Chère Maud Simonnot,

 

          Quel bonheur de se laisser enlacer par vos phrases délicates et sensibles qui ont le ciel et l’amour pour adresse ! Quelle joie d’écouter avec vous les bruissements de la nature qui habite vos mots odoriférants, colorés, magiques, sauvages ! Quel plaisir, Maud, de manger avec vous la nuit et les étoiles, de sentir battre le cœur du monde au fil des pages gracieuses et sensuelles que vous brodez de manière épurée !

          L’enfant céleste, votre premier roman, conduit son lecteur ému sur les chemins d’une mère aimante et d’une femme mal aimée qui traverse tous les sentiments avant de retrouver son centre et une douce plénitude. Vous osez le pari de la fragilité, votre livre est une dentelle précieuse : Mary se reconstruit malgré « le noir entre les lumières », Célian, son merveilleux enfant, est, en dépit de ses chagrins d’école, le fil qui la relie aux étoiles et à l’émerveillement.

          On vous lit et l’on rêve « d’îles plus vertes que le songe », comme l’écrit Saint-John-Perse, on vous lit et l’on voyage au-delà de soi, là où l’infiniment grand rejoint le cœur de l’être, loin des bruits du monde, proche du vrai, du savoureux réel, celui où les sens caressent l’âme, celui où le bonheur présent n’est plus un moment volé, mais une transparence, une évidence, un éclat de rire, une page d’amour.

          Votre roman, chère Maud, malgré le passé dévorant et la mélancolie, prend son lecteur par la main, comme une mère son enfant, et le conduit vers la confiance, vers le lâcher-prise, vers ces rivages où être heureux devient possible malgré les déchirures de l’enfance et les mots-couteaux de ceux qui abandonnent et n’offrent que de l’absence.

          Plus que l’histoire d’une femme hypersensible en cheminement, votre livre rend aussi un vibrant hommage à Tycho Brahe, prodigieux astronome, dans les pas de qui progressent vos personnages et qui les éclaire de ses rêves éveillés.
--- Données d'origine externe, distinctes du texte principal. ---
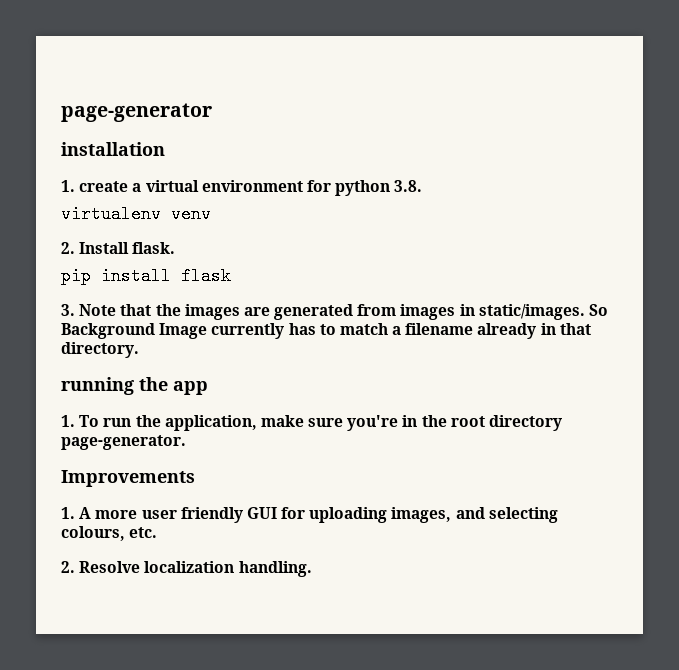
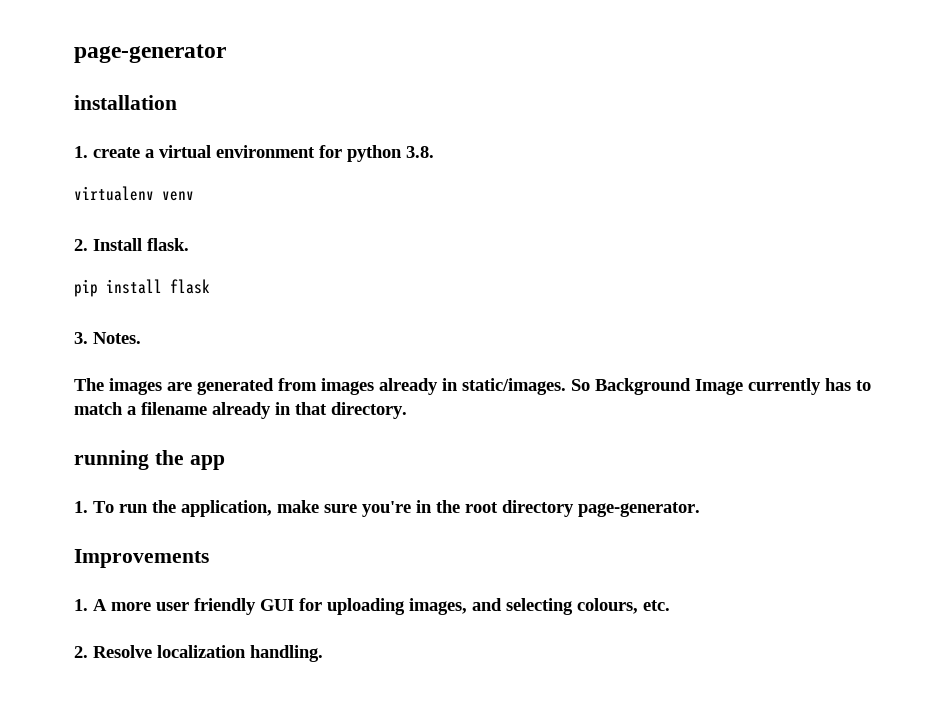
- 3. Note that the images are generated from images in static/images.
+ 3. Notes.
+ The images are generated from images already in static/images.

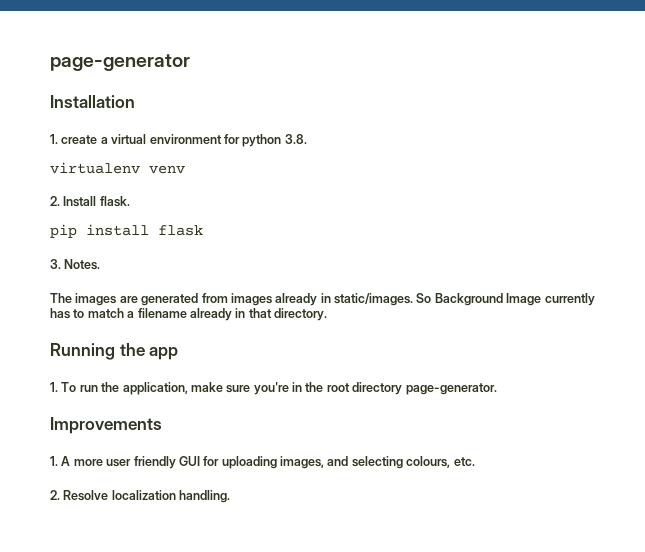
- installation
+ Installation
- running the app
+ Running the app

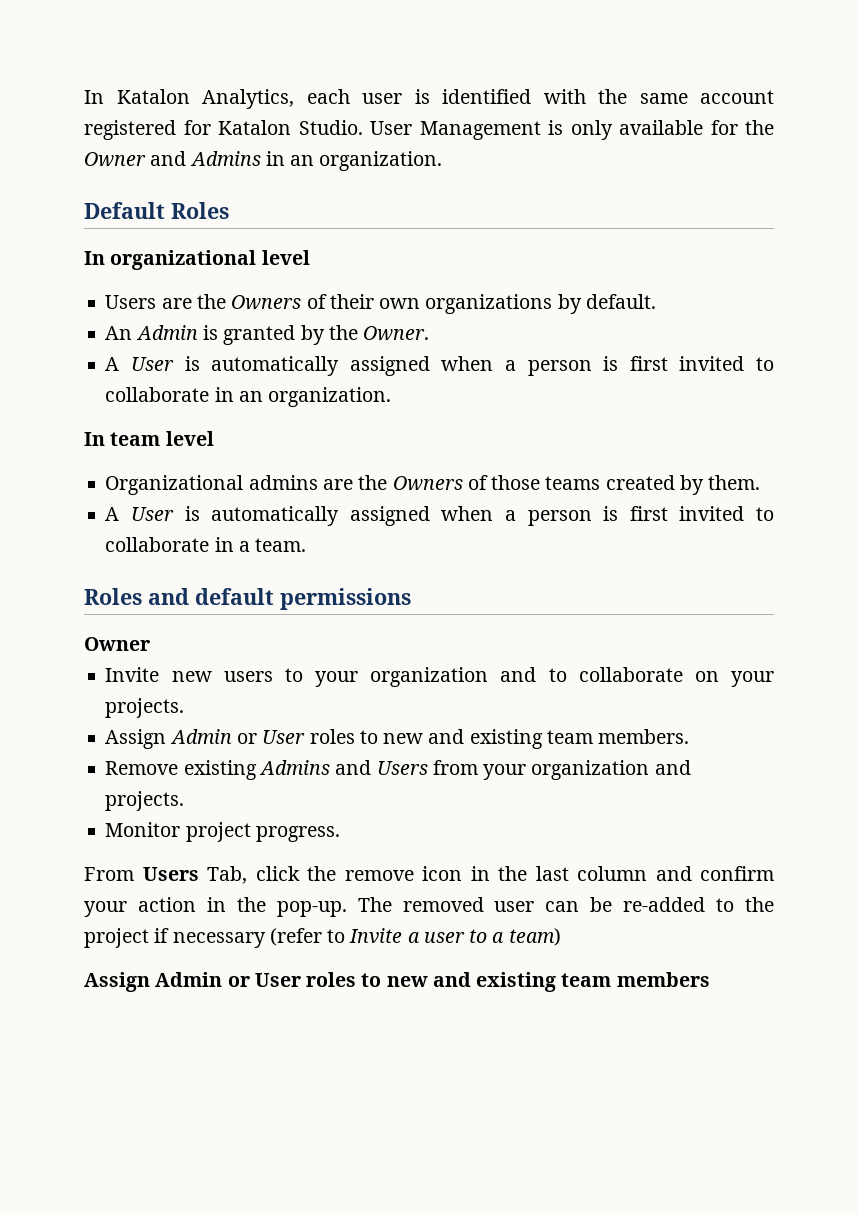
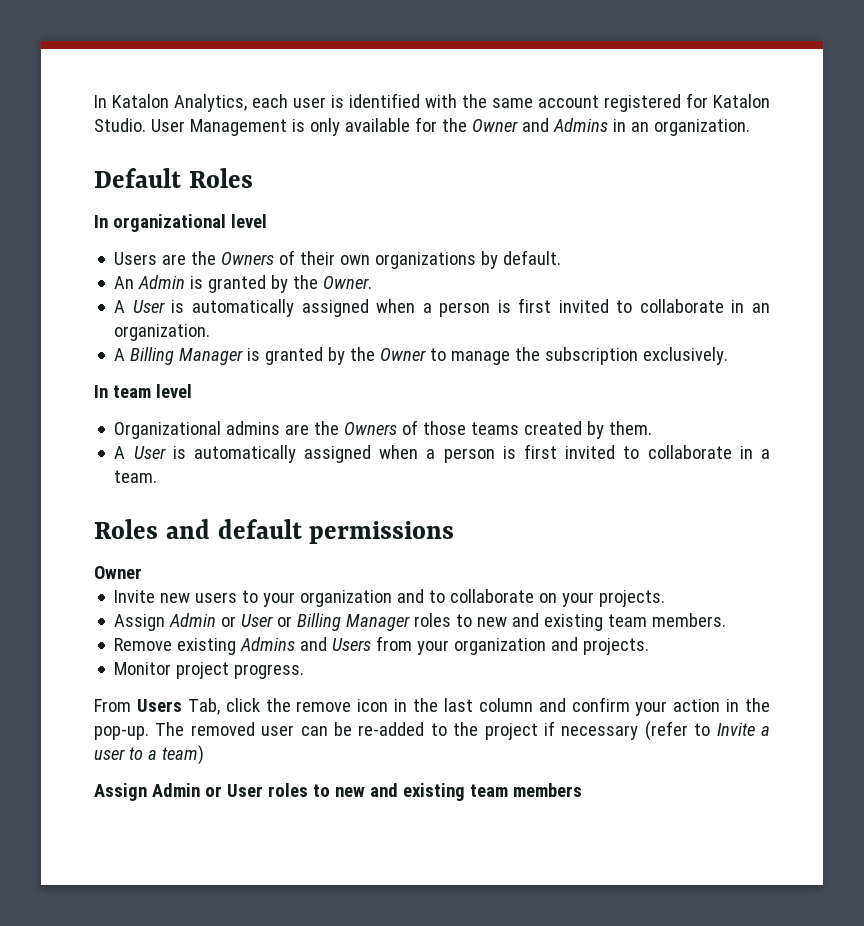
+ A Billing Manager is granted by the Owner to manage the subscription exclusively.
- Assign Admin or User roles to new and existing team members.
+ Assign Admin or User or Billing Manager roles to new and existing team members.

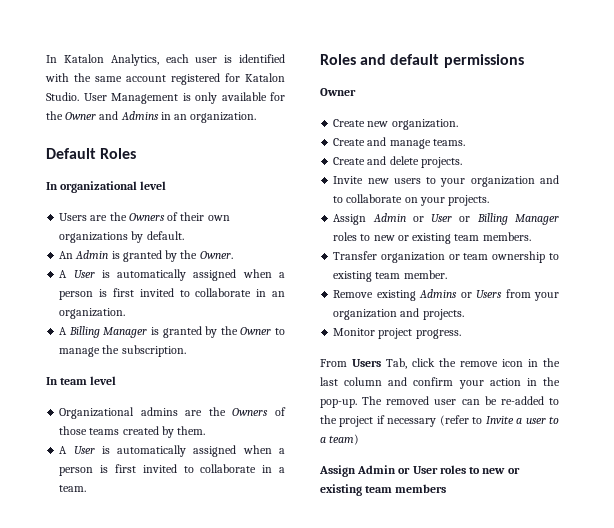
- A Billing Manager is granted by the Owner to manage the subscription exclusively.
+ A Billing Manager is granted by the Owner to manage the subscription.
+ Create new organization.
+ Create and manage teams.
+ Create and delete projects.
- Assign Admin or User or Billing Manager roles to new and existing team members.
+ Assign Admin or User or Billing Manager roles to new or existing team members.
+ Transfer organization or team ownership to existing team member.
- Remove existing Admins and Users from your organization and projects.
+ Remove existing Admins or Users from your organization and projects.
- Assign Admin or User roles to new and existing team members
+ Assign Admin or User roles to new or existing team members

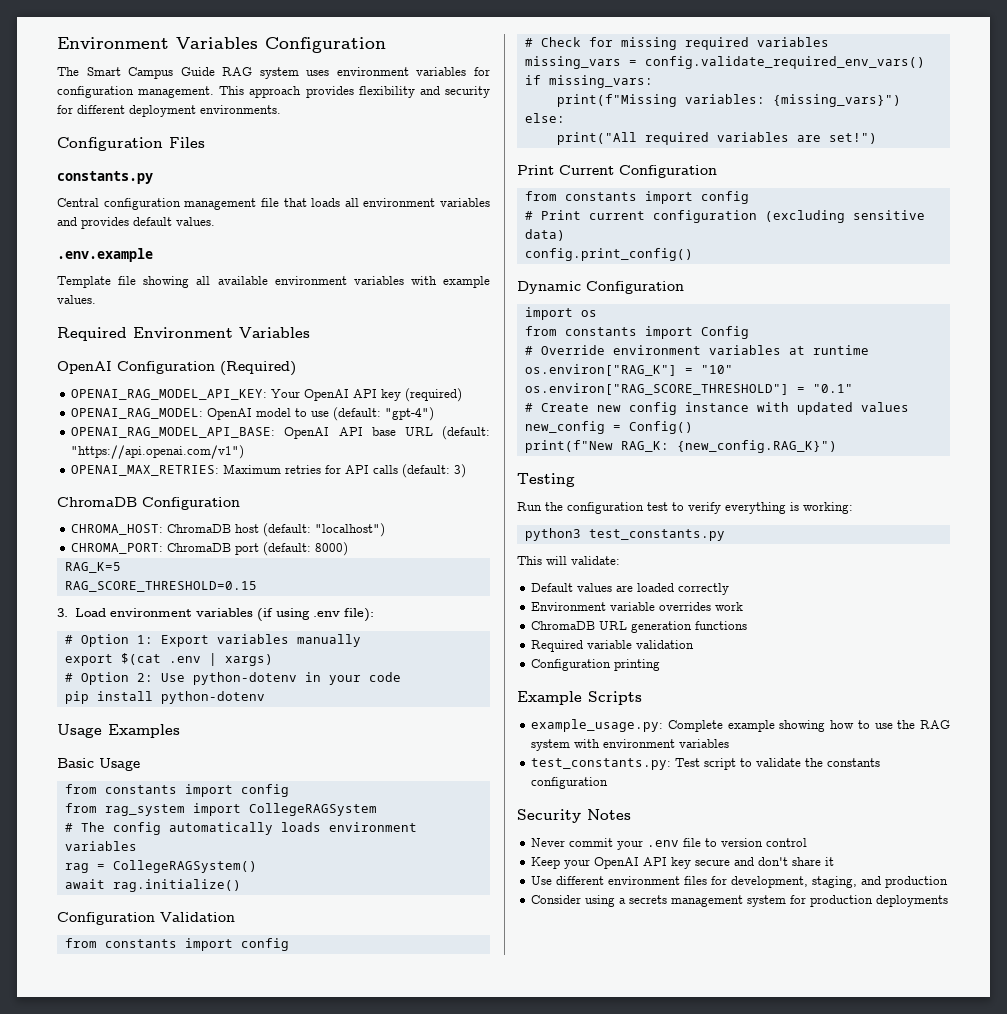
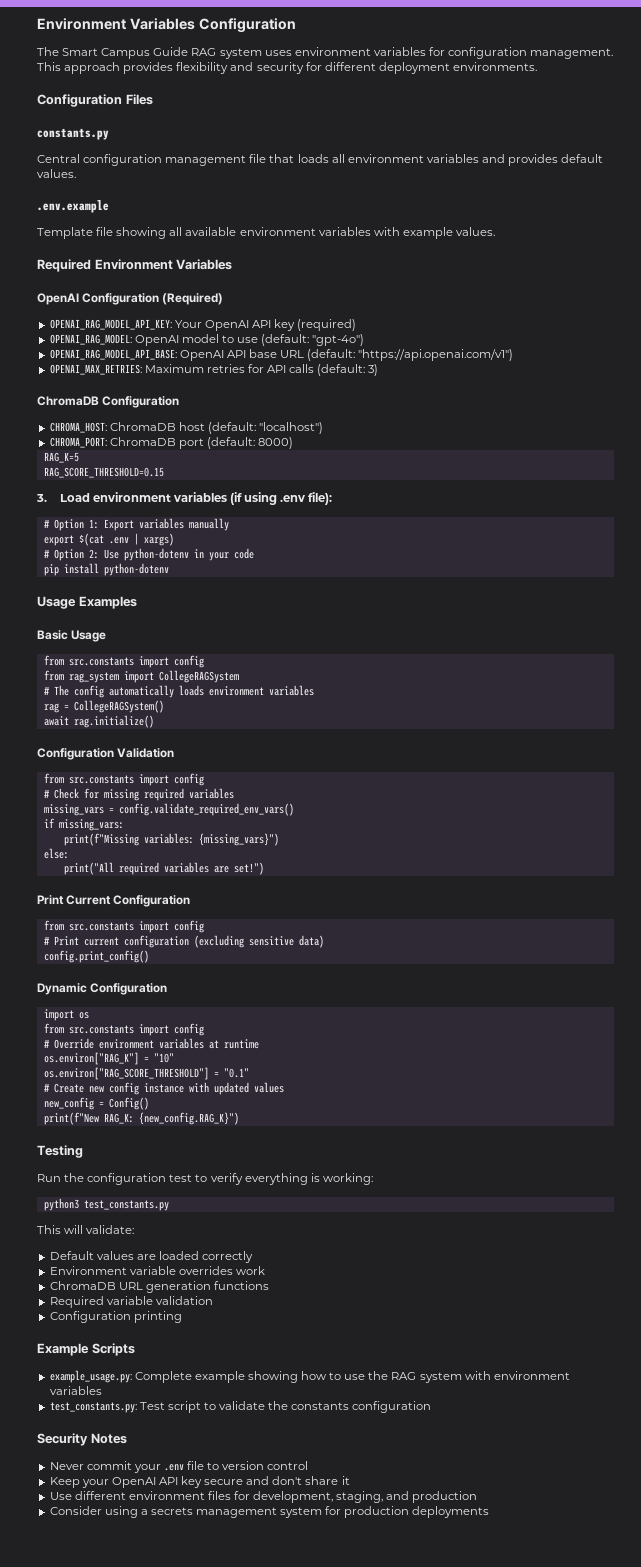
- OPENAI_RAG_MODEL: OpenAI model to use (default: "gpt-4")
+ OPENAI_RAG_MODEL: OpenAI model to use (default: "gpt-4o")
  Basic Usage
- from constants import config
+ from src.constants import config
  Configuration Validation
- from constants import config
+ from src.constants import config
  Print Current Configuration
- from constants import config
+ from src.constants import config
  import os
- from constants import Config
+ from src.constants import config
Vous ressuscitez merveilleusement les morts, vous trouvez dans leurs vies ce qui les a fait vibrer : après avoir suivi, pas à pas, cœur à cœur, Robert McAlmon dans La nuit pour adresse, vous accompagnez dans ce nouveau livre, d’autres légendes, Tycho Brahe et Shakespeare, et vous réussissez le pari de transmettre, avec légèreté, délicatesse et simplicité, le fruit de recherches nombreuses et documentées.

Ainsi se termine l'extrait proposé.